To assess the quality of this library further, 8 microsatellite markers were used for screening. The number of positive superpools varied from 1 to 10 with an average of 4.6 (Table 1). At the same time, 15 giant panda genes (ACTIVIN, AGXT, BDNF, FSH, FSHR, IRBP, GHR, GpH, GDNF, NT-4, LH, SOX14, TTR, ZFX1 and ZFX2) were also screened in the library using PCR. As shown in Table 2, the number of positive BAC clones varied from 2 to 8 with an average of 4.7. The actual number of clones obtained was slightly lower than was calculated theoretically, but at least 2 positive BACs for each of the genes were identified from the library.

Gene mapping by FISH

To estimate the fraction of chimeric clones in the BAC library, and furthermore to map some of the genes, a FISH approach was used.

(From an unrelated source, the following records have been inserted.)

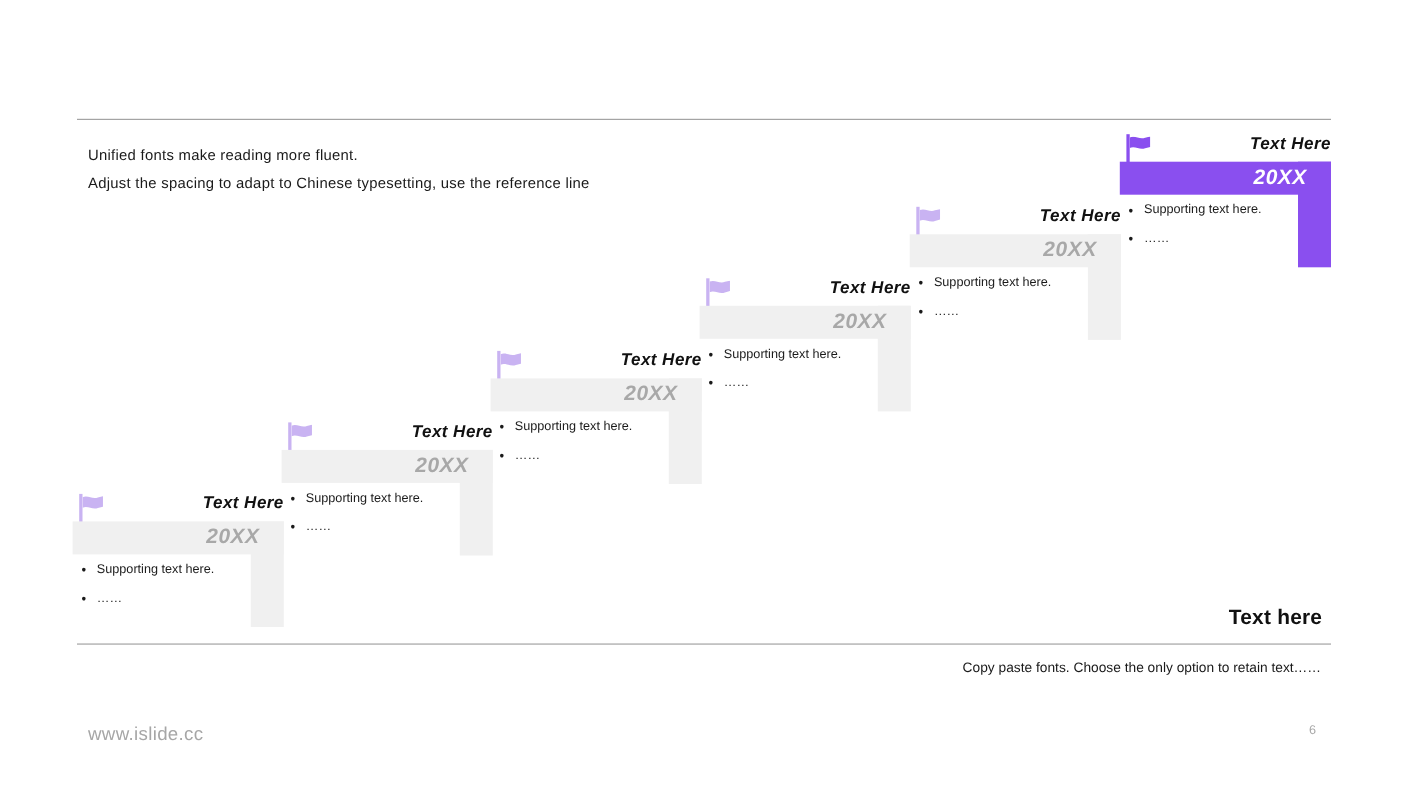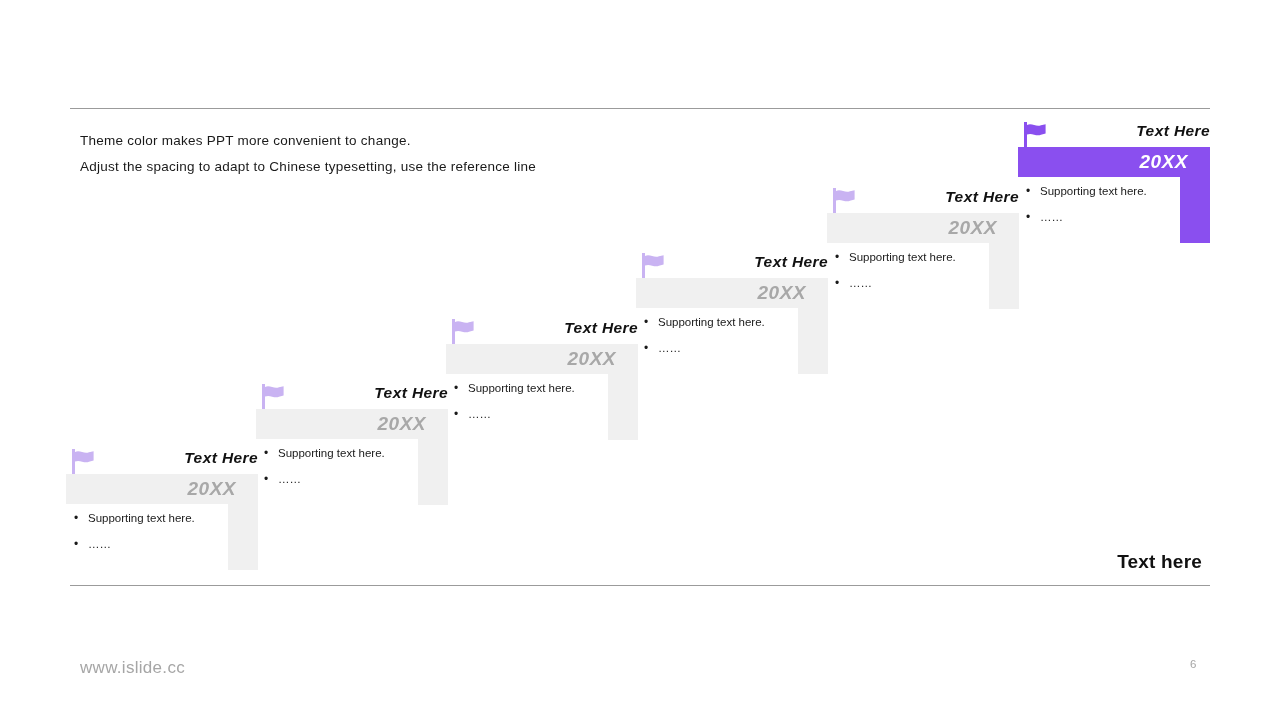"Unified fonts make reading more" div { html: none -> <div>Unified fonts make reading more fluent.</div> }
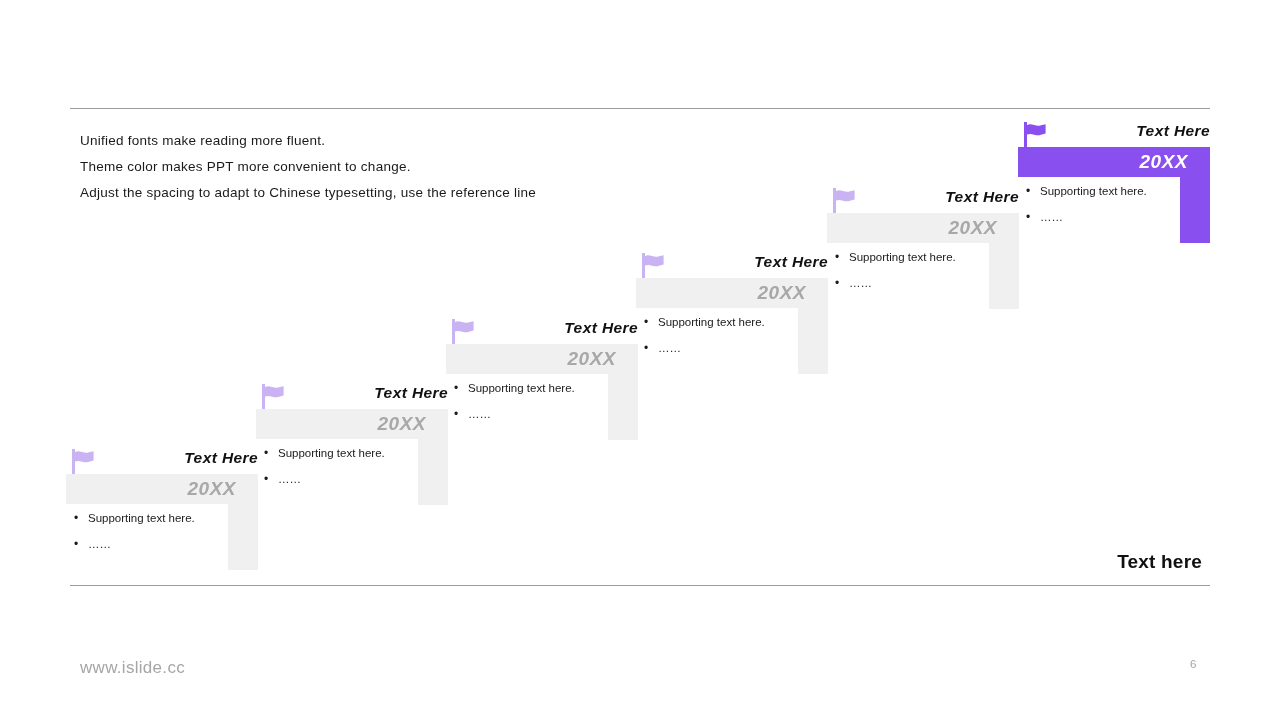"Theme color makes PPT more" div { html: <div>Theme color makes PPT more convenient to change.</div> -> none }
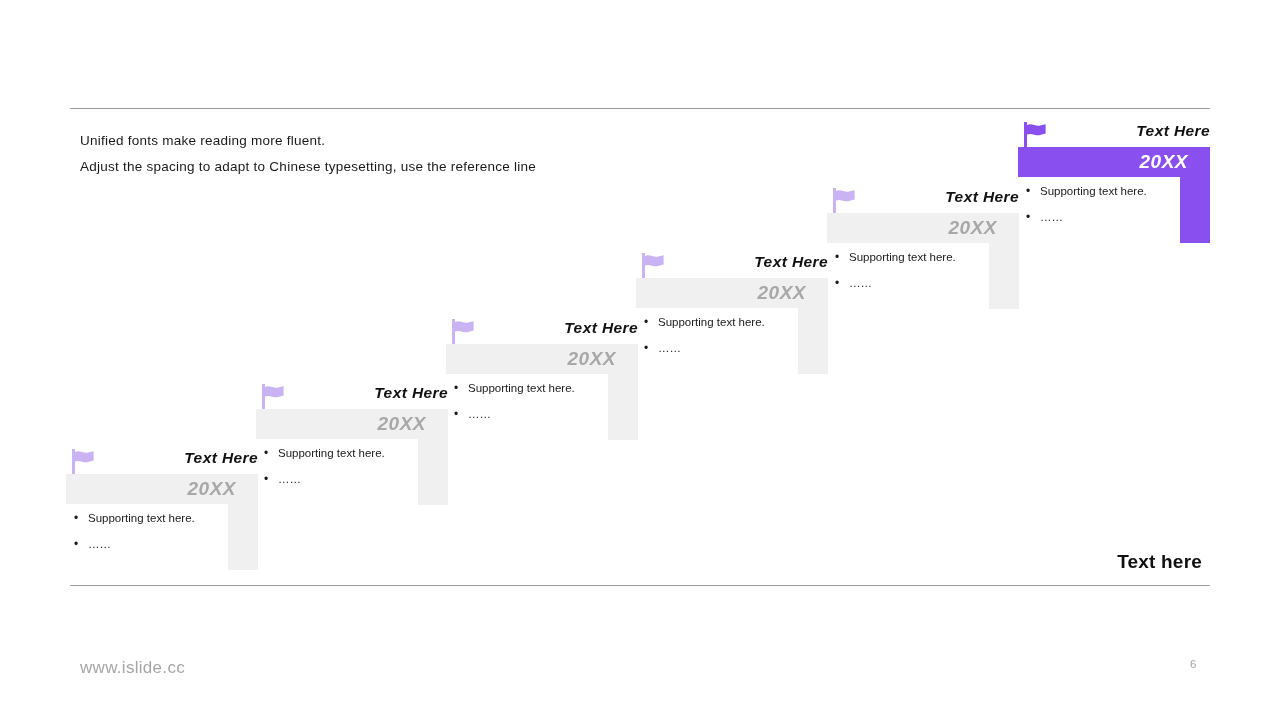"Copy paste fonts. Choose the" div.bottom-note { html: none -> <div>Copy paste fonts. Choose the only option to retain text……</div> }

Ten BAC clones, containing AGXT, GHR, FSHR, IRBP, SOX14, TTR, BDNF, NT-4, LH and ZFX1 respectively, were mapped to 8 pairs of giant panda chromosomes. The specific locations of the 10 functional genes on the G-banded ideogram are listed in Figure 2. The band names of each chromosome are not given because no international standard karyotype has yet been established for the giant panda. The order of chromosomes was identified according to a previous study [12] by analyzing the size, G-band and centromere location. Fifteen metaphases were analyzed to map each gene.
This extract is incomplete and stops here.